TL;DR
This paper introduces a novel anomaly detection-inspired method for few-shot medical image segmentation that leverages self-supervision with supervoxels, effectively handling background heterogeneity and improving segmentation accuracy.
Contribution
It proposes a background-agnostic approach using a single foreground prototype and a self-supervised supervoxel task, outperforming existing methods on MRI datasets.
Findings
Outperforms previous state-of-the-art methods on MRI segmentation tasks
Uses a single foreground prototype to detect anomalies in query images
Employs self-supervision with supervoxels to enhance model training
Abstract
Recent work has shown that label-efficient few-shot learning through self-supervision can achieve promising medical image segmentation results. However, few-shot segmentation models typically rely on prototype representations of the semantic classes, resulting in a loss of local information that can degrade performance. This is particularly problematic for the typically large and highly heterogeneous background class in medical image segmentation problems.

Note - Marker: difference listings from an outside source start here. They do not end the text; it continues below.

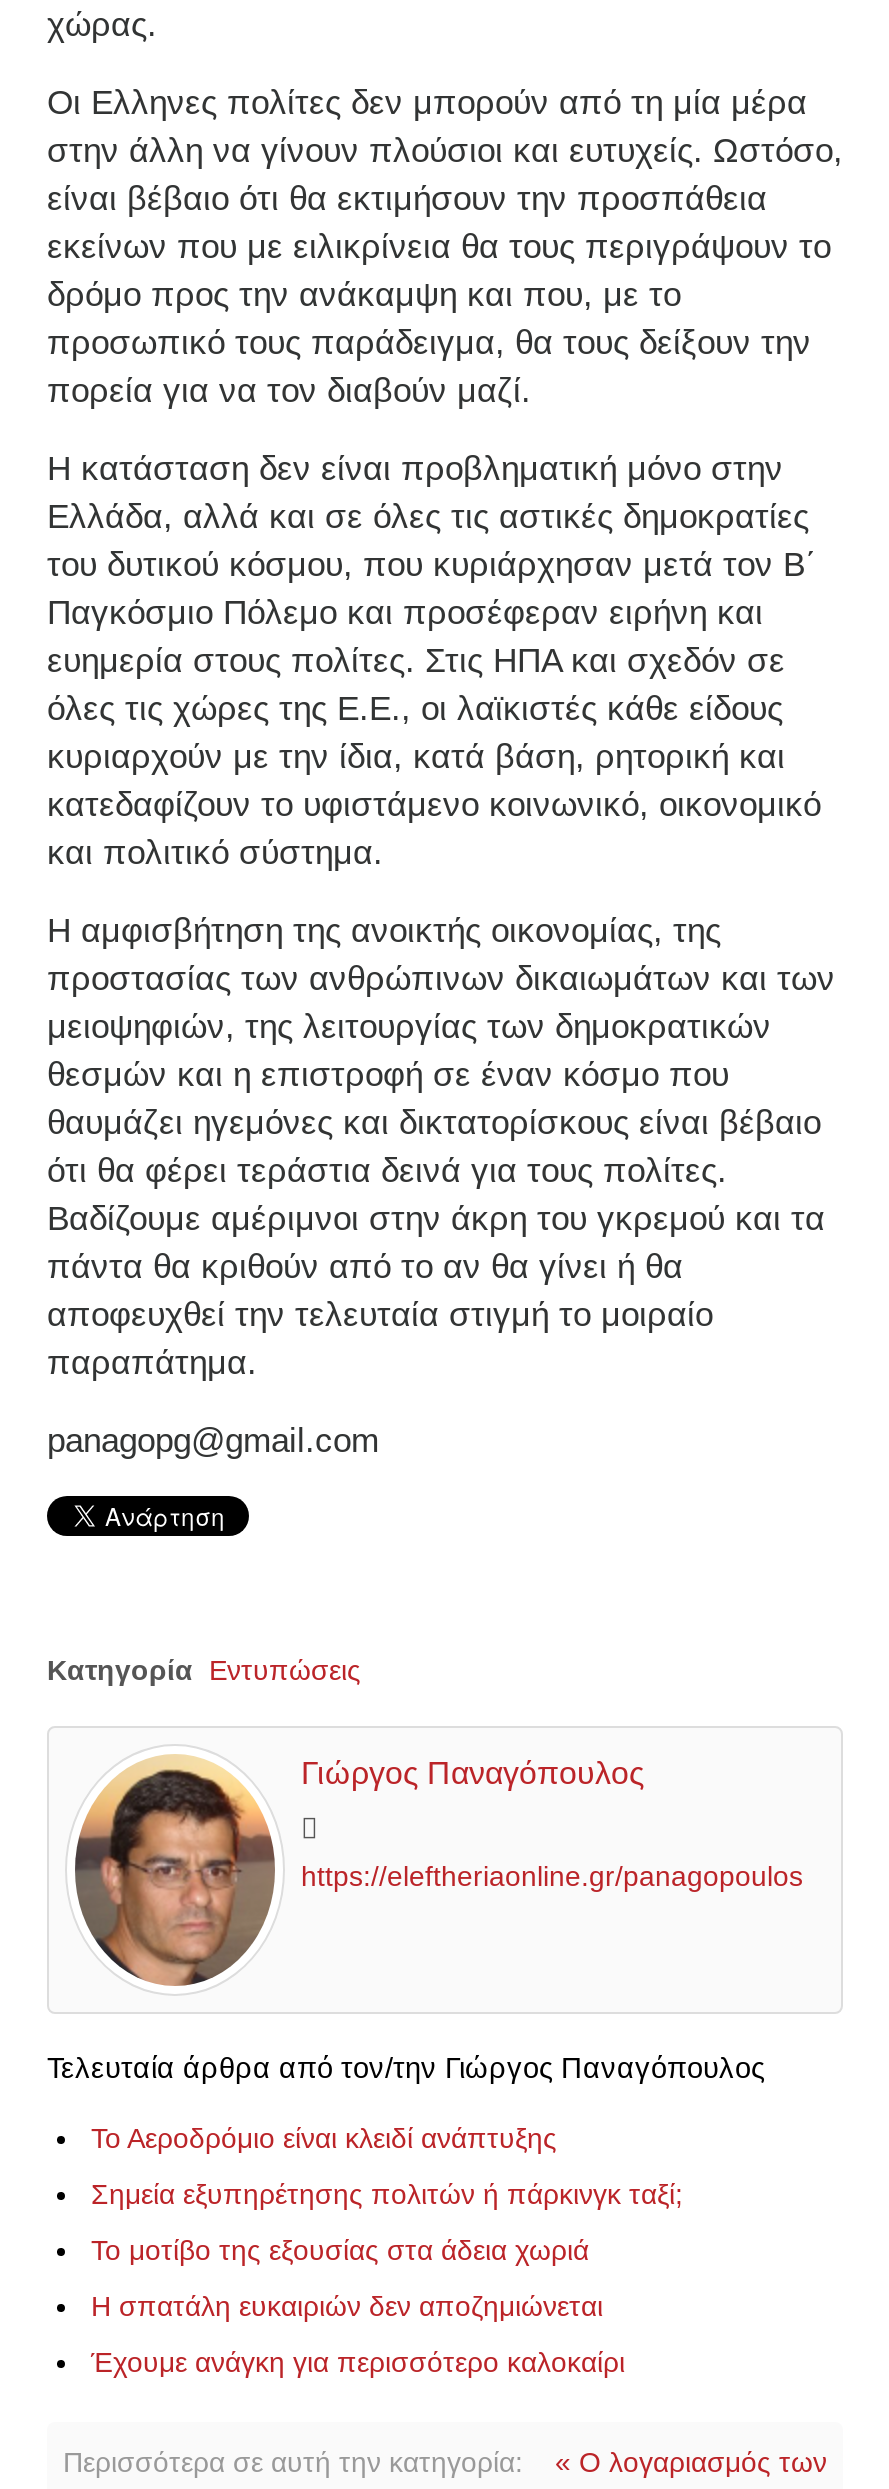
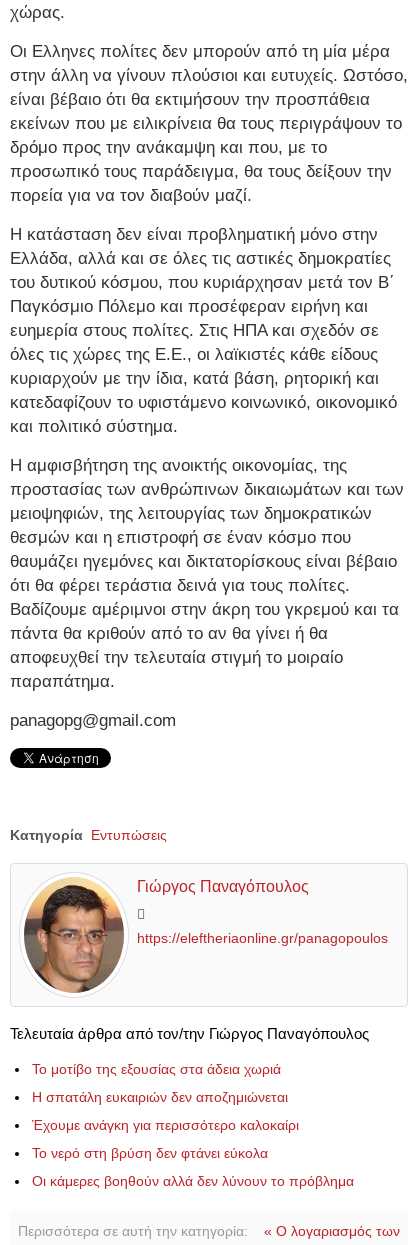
- Το Αεροδρόμιο είναι κλειδί ανάπτυξης
- Σημεία εξυπηρέτησης πολιτών ή πάρκινγκ ταξί;

moved up: Το μοτίβο της εξουσίας στα άδεια χωριά | Η σπατάλη ευκαιριών δεν αποζημιώνεται | Έχουμε ανάγκη για περισσότερο καλοκαίρι

+ Το νερό στη βρύση δεν φτάνει εύκολα
+ Οι κάμερες βοηθούν αλλά δεν λύνουν το πρόβλημα
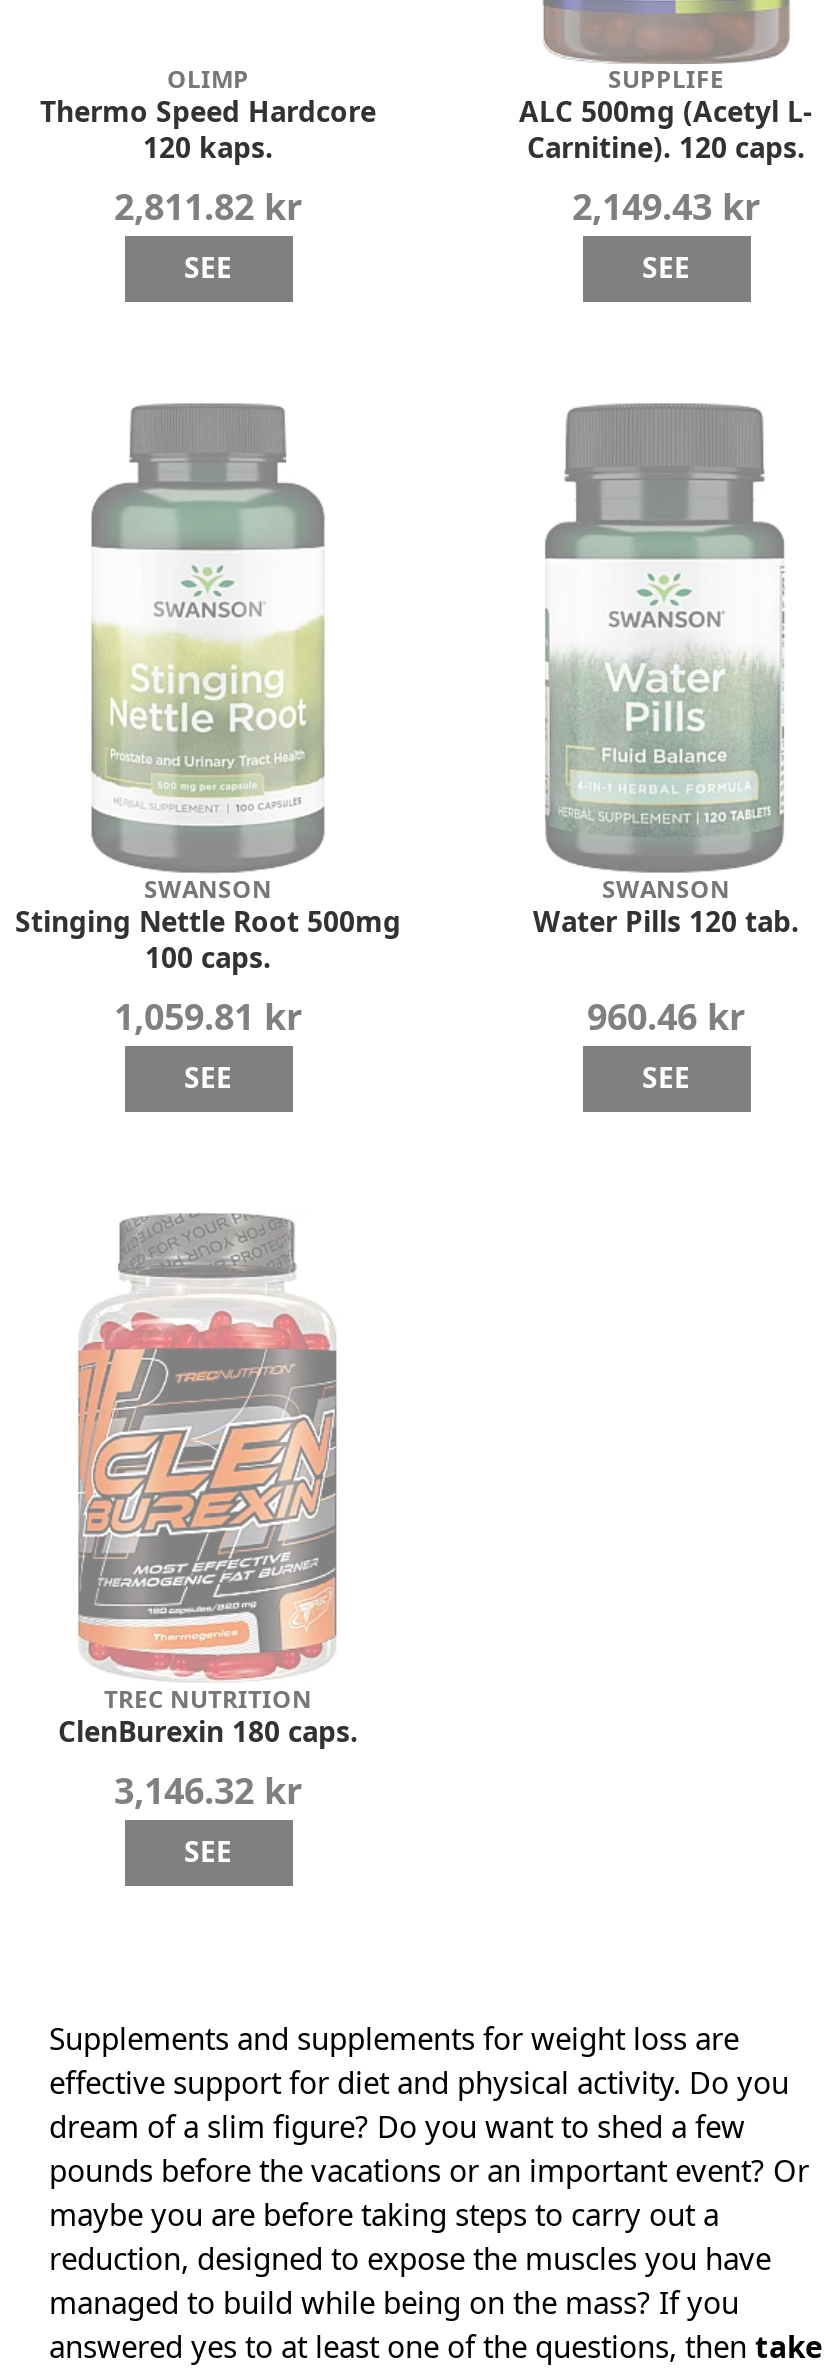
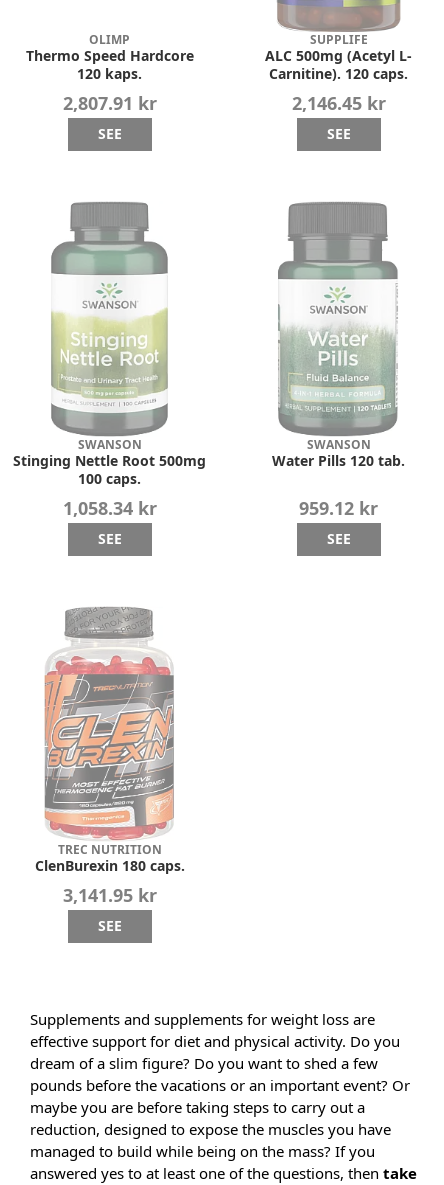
- 2,811.82 kr
+ 2,807.91 kr

- 2,149.43 kr
+ 2,146.45 kr

- 1,059.81 kr
+ 1,058.34 kr

- 960.46 kr
+ 959.12 kr

- 3,146.32 kr
+ 3,141.95 kr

Previous works have attempted to address this issue by learning additional prototypes for each class, but since the prototypes are based on a limited number of slices, we argue that this ad-hoc solution is insufficient to capture the background properties. Motivated by this, and the observation that the foreground class (e.g., one organ) is relatively homogeneous, we propose a novel anomaly detection-inspired approach to few-shot…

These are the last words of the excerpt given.